Question

I need to track outbound clicks from a directory on our site, and would like to do this so that the actual url is in the href. Something like:

 <a href="http://www.example.com" id="a24" class="link" >Go to Example</a>

This is the JQuery I'm using below. The click.php file is basically looking up the link id and then inserting the click information into a mysql table.

This seems to work fine even if the click.php takes a long time to complete. In other words, the user immediately links through to the destination url, even if I set the the click.php to sleep for 10 seconds before completing.

I'm using $('a.link').mousedown instead of $('a.link').click When I use .click, then it doesn't work (the click is not recorded). I'm just curious why it wouldn't work with using the .click function and only works with the .mousedown function.

Is this a good way to capture the clicks with JQuery or is there a better way? (I realize that anyone with Javascript turned off wouldn't be counted).

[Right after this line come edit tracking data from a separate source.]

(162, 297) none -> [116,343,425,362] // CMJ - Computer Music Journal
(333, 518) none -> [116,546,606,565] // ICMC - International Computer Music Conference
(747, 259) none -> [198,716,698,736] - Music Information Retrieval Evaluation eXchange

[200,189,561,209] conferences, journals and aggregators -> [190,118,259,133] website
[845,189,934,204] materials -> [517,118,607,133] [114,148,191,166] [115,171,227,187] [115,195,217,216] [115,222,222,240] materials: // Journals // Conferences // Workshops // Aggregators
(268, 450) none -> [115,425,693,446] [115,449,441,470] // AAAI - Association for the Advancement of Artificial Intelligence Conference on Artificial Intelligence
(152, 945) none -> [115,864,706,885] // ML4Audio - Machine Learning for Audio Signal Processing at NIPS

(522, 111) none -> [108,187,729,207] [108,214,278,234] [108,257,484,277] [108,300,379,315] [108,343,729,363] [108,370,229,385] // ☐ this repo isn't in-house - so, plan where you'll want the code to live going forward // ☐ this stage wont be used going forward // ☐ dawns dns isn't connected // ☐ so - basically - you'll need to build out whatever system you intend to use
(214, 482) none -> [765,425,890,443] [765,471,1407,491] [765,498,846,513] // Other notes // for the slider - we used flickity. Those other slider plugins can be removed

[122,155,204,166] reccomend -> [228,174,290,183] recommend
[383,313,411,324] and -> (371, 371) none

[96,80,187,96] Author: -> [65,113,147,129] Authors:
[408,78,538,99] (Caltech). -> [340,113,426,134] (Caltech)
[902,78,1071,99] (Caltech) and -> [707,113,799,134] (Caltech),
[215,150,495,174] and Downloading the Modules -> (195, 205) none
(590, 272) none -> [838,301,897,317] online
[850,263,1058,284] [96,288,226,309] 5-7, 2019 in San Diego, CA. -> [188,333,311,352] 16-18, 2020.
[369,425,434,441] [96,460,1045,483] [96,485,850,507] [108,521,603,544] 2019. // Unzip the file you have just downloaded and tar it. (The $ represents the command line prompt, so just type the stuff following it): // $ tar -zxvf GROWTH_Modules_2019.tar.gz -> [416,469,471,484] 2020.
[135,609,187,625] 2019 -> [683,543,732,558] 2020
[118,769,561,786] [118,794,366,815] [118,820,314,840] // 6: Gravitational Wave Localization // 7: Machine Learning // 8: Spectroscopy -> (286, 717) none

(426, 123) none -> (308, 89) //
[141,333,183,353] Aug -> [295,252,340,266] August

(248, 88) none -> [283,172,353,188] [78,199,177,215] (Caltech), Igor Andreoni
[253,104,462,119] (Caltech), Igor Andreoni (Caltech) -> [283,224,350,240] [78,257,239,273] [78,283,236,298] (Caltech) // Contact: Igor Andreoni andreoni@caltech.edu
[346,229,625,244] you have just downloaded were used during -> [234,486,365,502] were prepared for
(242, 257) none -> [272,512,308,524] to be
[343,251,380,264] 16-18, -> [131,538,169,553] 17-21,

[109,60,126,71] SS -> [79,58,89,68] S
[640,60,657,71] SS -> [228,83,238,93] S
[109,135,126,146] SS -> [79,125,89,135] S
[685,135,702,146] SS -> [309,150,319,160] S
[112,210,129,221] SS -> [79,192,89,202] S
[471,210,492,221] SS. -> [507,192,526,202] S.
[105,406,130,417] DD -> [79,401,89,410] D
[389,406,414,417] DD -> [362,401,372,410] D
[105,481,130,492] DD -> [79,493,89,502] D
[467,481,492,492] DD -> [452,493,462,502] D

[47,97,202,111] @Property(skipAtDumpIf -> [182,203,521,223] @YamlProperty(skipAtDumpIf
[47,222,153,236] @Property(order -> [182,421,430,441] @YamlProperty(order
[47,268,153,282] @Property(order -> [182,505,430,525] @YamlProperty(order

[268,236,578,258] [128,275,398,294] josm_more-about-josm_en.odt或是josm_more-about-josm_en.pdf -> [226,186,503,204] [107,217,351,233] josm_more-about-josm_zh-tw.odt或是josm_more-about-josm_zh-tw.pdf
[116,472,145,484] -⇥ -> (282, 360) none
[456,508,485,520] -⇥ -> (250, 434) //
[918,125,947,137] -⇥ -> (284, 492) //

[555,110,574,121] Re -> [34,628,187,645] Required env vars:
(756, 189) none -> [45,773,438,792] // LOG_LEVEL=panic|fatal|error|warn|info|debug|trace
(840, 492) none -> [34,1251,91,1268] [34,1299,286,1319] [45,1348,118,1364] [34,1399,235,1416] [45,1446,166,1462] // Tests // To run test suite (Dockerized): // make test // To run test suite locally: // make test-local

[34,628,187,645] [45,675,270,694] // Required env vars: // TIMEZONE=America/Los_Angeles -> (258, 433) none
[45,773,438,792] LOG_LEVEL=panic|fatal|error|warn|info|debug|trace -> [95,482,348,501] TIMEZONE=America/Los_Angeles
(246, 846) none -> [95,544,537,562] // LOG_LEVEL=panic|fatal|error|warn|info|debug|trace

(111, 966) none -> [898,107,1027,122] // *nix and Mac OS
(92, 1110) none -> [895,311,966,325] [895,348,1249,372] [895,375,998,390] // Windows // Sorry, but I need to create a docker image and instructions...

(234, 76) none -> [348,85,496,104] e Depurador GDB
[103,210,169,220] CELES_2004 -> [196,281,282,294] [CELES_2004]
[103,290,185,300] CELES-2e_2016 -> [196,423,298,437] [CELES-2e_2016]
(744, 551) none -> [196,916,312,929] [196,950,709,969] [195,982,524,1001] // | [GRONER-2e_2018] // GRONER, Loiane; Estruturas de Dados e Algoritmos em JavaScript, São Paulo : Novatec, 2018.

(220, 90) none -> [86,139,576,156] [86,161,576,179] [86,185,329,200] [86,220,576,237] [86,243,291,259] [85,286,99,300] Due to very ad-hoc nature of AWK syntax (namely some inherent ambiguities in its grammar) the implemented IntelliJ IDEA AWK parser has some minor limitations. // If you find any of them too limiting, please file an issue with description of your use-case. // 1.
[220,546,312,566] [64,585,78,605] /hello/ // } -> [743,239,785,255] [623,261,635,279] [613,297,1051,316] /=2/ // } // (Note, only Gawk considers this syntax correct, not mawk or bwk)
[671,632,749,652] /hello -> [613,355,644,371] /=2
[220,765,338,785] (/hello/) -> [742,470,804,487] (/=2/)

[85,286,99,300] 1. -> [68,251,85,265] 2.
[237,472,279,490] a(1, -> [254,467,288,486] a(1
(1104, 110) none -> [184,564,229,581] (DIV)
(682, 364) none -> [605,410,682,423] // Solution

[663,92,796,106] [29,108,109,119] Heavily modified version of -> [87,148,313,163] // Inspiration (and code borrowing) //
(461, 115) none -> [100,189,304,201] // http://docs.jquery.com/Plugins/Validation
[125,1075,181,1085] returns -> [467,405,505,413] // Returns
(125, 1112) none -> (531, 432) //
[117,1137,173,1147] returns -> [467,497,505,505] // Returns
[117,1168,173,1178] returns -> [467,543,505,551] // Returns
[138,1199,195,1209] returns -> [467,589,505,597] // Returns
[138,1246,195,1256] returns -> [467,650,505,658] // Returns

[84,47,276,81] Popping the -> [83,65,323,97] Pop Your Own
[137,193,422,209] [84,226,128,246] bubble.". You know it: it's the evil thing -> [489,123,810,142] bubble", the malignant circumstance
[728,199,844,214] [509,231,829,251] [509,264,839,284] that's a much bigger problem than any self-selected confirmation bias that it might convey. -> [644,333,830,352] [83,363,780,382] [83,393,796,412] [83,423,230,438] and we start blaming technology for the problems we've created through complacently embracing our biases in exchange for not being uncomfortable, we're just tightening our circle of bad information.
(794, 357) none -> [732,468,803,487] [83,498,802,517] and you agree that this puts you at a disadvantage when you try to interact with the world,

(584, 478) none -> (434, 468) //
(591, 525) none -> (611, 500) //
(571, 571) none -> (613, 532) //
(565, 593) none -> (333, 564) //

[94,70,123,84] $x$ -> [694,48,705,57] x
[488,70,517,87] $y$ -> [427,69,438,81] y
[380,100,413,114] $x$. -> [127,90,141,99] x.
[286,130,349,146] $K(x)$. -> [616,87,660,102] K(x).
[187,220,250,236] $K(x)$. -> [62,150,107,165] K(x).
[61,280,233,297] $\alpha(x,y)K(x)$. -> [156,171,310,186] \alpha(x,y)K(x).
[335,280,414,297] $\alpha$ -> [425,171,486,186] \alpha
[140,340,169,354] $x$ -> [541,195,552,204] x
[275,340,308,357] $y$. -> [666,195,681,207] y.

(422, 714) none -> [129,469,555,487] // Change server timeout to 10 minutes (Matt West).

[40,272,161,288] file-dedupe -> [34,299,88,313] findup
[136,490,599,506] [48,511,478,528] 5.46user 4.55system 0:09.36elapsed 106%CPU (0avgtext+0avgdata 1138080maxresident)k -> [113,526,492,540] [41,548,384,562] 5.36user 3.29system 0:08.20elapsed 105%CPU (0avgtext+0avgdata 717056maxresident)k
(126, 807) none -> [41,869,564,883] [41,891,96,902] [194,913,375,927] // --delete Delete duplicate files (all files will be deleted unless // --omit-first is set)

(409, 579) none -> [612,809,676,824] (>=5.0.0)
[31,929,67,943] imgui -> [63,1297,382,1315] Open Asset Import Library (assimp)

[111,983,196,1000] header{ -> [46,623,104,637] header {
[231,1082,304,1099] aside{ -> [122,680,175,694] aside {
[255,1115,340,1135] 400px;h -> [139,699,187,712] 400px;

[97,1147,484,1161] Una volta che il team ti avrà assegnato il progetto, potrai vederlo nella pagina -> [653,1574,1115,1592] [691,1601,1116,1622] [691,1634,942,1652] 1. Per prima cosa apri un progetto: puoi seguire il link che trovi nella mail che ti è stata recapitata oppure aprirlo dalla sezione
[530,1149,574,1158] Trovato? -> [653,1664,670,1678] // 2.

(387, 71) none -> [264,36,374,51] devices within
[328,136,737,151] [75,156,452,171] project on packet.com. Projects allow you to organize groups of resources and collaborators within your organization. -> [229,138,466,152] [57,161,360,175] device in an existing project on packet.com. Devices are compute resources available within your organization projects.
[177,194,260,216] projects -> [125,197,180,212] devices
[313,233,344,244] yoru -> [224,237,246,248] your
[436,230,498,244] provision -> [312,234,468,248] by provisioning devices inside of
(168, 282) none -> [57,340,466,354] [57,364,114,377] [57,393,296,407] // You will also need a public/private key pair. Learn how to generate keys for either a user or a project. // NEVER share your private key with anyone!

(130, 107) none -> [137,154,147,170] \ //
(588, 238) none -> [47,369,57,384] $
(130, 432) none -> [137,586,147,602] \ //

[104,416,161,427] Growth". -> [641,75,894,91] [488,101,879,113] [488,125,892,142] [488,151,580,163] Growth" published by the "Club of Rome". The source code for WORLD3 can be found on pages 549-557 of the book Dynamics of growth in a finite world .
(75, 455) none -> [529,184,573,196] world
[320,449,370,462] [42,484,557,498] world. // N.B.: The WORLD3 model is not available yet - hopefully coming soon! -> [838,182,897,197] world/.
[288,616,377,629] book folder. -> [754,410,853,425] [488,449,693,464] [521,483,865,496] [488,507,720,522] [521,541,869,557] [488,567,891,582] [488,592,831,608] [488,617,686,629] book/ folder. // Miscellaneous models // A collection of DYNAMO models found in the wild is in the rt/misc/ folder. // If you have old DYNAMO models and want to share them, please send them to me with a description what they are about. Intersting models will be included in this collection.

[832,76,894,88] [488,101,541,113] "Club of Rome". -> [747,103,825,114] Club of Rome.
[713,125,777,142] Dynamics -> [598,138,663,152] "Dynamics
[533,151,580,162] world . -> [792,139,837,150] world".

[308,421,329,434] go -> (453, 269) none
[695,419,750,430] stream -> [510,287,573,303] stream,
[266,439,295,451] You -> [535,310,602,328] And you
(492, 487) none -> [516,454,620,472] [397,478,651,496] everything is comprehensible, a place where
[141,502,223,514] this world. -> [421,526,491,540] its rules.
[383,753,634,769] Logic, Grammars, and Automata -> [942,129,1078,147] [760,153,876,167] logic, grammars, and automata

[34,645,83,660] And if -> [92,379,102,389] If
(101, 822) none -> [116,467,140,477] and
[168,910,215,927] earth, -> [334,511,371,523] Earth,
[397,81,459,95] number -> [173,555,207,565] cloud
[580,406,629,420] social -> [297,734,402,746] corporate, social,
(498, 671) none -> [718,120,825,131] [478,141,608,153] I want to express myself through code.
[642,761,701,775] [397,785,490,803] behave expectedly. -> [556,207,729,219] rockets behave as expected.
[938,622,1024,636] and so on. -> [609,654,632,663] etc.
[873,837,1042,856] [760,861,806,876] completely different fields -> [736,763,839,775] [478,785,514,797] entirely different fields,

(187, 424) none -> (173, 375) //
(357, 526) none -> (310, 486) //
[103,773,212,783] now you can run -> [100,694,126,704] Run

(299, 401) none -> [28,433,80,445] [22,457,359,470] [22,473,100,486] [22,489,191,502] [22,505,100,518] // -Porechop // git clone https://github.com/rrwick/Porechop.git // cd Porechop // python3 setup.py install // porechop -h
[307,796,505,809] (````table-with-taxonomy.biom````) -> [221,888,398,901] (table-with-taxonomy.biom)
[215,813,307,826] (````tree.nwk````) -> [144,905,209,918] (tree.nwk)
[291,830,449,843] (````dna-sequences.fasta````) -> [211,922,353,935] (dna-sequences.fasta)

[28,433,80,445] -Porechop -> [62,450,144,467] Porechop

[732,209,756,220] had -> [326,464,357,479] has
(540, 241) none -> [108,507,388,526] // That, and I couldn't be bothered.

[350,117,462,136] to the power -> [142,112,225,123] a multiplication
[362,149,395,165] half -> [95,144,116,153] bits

$('a.link').mousedown( function(e){

        var my_id = $(this).attr('id');

        $.ajax({    
          type: "GET",
          url: "/tiger/sal/clicks/click.php?id=my_id"
        });

        return true;

});
Was it helpful?

Solution

You're not giving jQuery enough time to compute everything before your browser directs. Why don't you try something like:

$('a.link').click( function(e){

   // Prevent the browser from running away
   e.preventDefault();

   // I've changed this to POST to make it a bit more secure
   // You can access the link ID with $_POST['link_id'] now
   $.post('/tiger/sal/clicks/click.php', { link_id: $(this).attr('id') });

   // Wave goodbye
   window.location.href = $(this).attr('href');

});

OTHER TIPS

I don't see why it wouldn't work.

This works when I tested it but the url endpoint needs to be fixed in your AJAX call:

$(function(){
  $('a.link').click( function(e){
    var my_id = $(this).attr('id');
    var href = $(this).attr('href');
    $.ajax({    
      type: "GET",
      url: "/tiger/sal/clicks/click.php?id=" + my_id,
      success: function(d){
          // allow it to successfully call the server before redirecting.
          window.location = href;
      }
    });
    return false;
  });
});

I wouldn't do it in a "mousedown" since that doesn't guarantee that the user actually clicked on the link.